岡山県は「晴れの国おかやま」と呼ばれるほど降水量が少なく晴天日が多い地域です。気象庁の平年値(1991~2020年)によると、岡山市は年間の降水量が1mm未満の日がおよそ277日と全国最多で、年間降水量も約1,143mmと全国で2番目に少なく。晴天が多いことは屋根工事の日程を組みやすいという利点がありますが、屋根が傷みにくいわけではありません。夏から秋にかけては台風の進路にあたることがあり、瀬戸内海に面した岡山市南区や倉敷市の沿岸部では強風による瓦のずれ・飛散、棟の破損が発生します。県北の津山市や新見市など中国山地に近い地域では冬季に積雪があり、雪の重みや凍結による屋根への負担も無視できません。梅雨時期の長雨も雨漏りの引き金になりやすく、地域ごとの気候に応じた屋根対策が求められます。
岡山県の住宅は伝統的に瓦屋根が多く、特に倉敷美観地区の町家や城下町の街並み、農村部では和瓦(いぶし瓦)を葺いた家屋が数多く残っています。瀬戸内地方は昔から瓦の産地文化が根づいており、瓦を扱う地元業者の層が厚いのも特徴です。一方、近年の新築やリフォームでは、軽量で施工性の高いガルバリウム鋼板やスレート屋根も普及し、屋根の葺き替え需要が高まっています。倉敷市や総社市には昭和20年代から続く瓦専門会社が今も営業しており、岡山市内には板金・ガルバリウムを得意とする会社も揃うなど、瓦・板金いずれにも対応できる地元業者が選べる環境です。

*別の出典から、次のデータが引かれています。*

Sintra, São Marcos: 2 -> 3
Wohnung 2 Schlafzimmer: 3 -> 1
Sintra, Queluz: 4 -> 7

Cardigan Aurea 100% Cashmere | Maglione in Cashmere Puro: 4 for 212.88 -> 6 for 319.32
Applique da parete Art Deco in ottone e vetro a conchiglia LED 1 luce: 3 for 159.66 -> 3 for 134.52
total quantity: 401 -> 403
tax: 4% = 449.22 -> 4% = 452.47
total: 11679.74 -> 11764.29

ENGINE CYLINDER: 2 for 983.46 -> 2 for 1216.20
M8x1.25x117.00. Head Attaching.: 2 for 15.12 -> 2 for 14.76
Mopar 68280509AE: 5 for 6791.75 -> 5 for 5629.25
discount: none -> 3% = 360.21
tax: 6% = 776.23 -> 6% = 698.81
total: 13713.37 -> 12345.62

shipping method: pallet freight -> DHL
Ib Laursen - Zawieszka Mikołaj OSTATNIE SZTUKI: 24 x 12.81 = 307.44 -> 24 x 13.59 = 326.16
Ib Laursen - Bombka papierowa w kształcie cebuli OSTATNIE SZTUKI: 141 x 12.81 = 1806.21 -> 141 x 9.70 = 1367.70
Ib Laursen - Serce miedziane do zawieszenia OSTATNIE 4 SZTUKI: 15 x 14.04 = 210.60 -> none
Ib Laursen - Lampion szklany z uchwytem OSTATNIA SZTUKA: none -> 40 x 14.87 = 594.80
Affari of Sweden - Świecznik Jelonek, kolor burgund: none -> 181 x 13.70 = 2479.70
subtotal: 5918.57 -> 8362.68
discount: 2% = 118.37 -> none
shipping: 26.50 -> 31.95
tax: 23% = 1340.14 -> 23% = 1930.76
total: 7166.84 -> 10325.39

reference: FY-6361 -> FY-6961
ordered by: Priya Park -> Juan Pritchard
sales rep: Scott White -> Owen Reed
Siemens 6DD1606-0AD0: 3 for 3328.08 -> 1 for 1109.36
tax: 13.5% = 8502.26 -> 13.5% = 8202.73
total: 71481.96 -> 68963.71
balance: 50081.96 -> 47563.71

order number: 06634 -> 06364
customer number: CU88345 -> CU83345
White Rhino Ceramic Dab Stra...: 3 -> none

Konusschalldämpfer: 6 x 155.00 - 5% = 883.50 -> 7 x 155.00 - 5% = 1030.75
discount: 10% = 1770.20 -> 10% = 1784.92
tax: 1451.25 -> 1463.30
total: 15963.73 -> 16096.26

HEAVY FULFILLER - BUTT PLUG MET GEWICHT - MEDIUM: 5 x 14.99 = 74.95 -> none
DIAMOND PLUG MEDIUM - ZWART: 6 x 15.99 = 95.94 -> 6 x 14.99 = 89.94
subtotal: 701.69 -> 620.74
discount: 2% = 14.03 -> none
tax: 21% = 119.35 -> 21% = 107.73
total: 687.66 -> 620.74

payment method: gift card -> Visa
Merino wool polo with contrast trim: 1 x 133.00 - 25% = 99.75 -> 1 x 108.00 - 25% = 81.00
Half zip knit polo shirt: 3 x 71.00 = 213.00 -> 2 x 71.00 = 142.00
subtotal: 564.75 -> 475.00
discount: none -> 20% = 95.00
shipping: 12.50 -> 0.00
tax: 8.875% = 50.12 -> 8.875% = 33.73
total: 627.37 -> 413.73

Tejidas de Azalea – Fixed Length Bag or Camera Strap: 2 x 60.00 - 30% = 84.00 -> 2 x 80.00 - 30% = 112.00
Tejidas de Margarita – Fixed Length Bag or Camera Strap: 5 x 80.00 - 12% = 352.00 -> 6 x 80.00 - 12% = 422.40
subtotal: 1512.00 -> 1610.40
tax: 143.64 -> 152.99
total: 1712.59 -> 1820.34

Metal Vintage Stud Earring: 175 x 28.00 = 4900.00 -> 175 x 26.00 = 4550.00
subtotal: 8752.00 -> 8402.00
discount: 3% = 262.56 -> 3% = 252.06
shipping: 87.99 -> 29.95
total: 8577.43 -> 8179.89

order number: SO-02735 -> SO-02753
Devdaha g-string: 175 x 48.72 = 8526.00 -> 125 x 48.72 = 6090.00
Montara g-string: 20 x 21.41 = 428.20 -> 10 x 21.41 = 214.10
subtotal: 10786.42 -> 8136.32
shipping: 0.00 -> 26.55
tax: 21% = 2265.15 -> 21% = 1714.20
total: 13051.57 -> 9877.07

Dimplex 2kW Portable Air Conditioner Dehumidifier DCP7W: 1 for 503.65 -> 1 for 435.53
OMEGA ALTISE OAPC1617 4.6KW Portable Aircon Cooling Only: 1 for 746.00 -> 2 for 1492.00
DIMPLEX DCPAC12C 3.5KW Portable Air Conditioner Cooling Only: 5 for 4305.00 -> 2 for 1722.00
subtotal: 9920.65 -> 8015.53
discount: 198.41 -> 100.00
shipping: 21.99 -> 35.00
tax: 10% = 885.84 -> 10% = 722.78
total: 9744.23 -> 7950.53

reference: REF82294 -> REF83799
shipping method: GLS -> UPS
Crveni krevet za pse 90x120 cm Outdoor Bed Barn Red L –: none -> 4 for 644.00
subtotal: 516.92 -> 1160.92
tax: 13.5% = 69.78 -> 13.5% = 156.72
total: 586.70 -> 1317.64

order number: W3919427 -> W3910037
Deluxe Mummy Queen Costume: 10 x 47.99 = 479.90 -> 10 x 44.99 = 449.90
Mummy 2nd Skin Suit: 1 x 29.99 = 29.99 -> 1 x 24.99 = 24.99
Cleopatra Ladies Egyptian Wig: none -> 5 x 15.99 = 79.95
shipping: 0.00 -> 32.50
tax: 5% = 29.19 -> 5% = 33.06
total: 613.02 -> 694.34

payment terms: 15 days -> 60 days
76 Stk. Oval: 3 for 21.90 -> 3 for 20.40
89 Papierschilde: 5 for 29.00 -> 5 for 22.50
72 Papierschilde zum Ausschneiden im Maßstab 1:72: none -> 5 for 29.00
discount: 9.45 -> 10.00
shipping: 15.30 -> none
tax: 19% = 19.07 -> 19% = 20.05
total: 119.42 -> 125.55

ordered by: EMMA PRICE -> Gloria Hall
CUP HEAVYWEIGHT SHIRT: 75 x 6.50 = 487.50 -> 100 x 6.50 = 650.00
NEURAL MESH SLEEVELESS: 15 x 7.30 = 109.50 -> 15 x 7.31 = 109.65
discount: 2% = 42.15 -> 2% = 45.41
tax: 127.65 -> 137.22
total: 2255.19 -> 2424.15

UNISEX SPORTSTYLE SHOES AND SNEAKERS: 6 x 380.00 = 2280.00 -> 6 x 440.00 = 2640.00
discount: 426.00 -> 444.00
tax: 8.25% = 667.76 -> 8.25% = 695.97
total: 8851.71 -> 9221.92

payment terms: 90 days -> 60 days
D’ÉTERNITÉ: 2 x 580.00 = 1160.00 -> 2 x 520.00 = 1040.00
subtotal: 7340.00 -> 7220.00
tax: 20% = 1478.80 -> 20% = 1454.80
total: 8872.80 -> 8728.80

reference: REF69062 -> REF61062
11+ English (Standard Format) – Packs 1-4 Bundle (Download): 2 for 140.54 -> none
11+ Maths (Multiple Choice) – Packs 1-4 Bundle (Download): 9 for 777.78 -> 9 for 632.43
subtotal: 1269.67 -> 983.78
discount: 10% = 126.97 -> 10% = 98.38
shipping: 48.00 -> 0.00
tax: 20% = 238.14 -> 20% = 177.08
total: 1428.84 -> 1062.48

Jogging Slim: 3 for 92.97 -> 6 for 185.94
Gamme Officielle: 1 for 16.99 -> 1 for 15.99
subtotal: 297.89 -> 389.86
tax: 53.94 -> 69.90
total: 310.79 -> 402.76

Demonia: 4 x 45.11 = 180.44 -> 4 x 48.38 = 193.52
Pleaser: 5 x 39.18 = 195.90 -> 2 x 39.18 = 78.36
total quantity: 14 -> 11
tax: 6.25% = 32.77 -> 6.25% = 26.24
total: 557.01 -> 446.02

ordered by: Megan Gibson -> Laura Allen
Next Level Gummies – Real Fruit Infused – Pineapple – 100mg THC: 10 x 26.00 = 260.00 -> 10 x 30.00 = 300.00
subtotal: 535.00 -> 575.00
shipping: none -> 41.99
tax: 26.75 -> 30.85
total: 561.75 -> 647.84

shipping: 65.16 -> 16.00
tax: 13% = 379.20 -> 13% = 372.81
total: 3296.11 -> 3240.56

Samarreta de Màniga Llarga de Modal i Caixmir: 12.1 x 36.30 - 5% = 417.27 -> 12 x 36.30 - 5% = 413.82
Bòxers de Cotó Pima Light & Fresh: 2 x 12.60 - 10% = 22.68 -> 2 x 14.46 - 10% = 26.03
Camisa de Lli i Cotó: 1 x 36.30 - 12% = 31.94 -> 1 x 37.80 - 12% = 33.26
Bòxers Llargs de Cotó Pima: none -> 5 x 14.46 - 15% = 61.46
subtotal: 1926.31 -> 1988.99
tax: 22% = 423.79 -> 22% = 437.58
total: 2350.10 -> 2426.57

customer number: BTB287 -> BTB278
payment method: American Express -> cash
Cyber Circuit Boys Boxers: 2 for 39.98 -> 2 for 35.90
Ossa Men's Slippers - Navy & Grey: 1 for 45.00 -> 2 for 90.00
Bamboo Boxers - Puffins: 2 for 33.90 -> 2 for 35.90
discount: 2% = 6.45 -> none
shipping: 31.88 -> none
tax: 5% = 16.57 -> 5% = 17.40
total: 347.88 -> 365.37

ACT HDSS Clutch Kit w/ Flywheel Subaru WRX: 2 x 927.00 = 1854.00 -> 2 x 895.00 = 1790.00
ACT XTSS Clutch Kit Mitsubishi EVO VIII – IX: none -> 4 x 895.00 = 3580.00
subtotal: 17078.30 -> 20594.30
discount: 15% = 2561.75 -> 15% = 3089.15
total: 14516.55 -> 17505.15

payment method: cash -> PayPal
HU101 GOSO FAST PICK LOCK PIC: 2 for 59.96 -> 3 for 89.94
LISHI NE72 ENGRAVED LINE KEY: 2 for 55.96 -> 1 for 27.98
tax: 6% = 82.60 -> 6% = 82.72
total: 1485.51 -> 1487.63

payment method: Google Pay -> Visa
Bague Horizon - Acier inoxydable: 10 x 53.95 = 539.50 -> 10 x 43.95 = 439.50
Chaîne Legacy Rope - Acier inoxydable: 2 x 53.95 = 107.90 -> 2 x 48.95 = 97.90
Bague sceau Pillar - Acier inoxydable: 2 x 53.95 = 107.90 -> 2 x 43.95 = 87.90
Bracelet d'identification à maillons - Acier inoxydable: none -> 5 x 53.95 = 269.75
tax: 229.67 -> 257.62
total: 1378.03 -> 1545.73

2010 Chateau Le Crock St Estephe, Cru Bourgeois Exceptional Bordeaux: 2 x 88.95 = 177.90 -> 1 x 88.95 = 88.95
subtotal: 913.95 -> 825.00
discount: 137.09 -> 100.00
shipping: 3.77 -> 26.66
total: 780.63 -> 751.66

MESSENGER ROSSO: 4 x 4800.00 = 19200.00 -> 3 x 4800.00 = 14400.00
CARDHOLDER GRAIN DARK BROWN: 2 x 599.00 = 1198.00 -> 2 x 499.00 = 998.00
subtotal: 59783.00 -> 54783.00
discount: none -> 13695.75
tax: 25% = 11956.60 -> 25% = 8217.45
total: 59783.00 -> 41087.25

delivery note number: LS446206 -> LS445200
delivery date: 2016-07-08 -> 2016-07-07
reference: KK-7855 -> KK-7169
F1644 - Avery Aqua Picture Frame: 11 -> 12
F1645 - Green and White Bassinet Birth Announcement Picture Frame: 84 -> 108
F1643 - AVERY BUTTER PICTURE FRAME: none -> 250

全国的な傾向と同様に、岡山県でも地震対策としての屋根の軽量化が進んでいます。重い瓦屋根は地震時に建物の重心を高くして揺れを大きくしやすいため、瓦からガルバリウム鋼板などの軽い屋根材への葺き替えや、既存屋根の上に軽量材をかぶせるカバー工法を選ぶ住宅が増えています。一方で、瓦のずれや飛散を防ぐために釘や金具で一枚ずつ固定する防災瓦への葺き替えなど、耐震性・耐風性と伝統的な瓦屋根の意匠を両立させる選択肢もあります。どの工法が適しているかは屋根の下地の状態や建物の築年数によって変わるため、専門業者による診断を踏まえて選ぶことが大切です。
屋根工事は完成後に不具合が表面化しにくく、雨漏りとして現れる頃には下地の野地板まで傷んでいることも少なくありません。だからこそ、建設業許可を持ち、賠償責任保険に加入し、地域の気候や建物特性を熟知した地元の業者に依頼することが重要です。1件の請負代金が税込500万円以上の工事には建設業許可が必要で、岡山県知事許可の業者は岡山県ホームページの「建設業許可業者の情報検索」で確認できます。かわらぶき技能士や建築板金技能士といった国家資格の有無も、技術力を見極める目安になります。岡山県内には創業数十年から300年に及ぶ老舗まで、瓦・板金それぞれに専門性を持つ業者が存在します。許可・資格・施工実績・保証を確認したうえで、複数社を比較して選ぶことをおすすめします。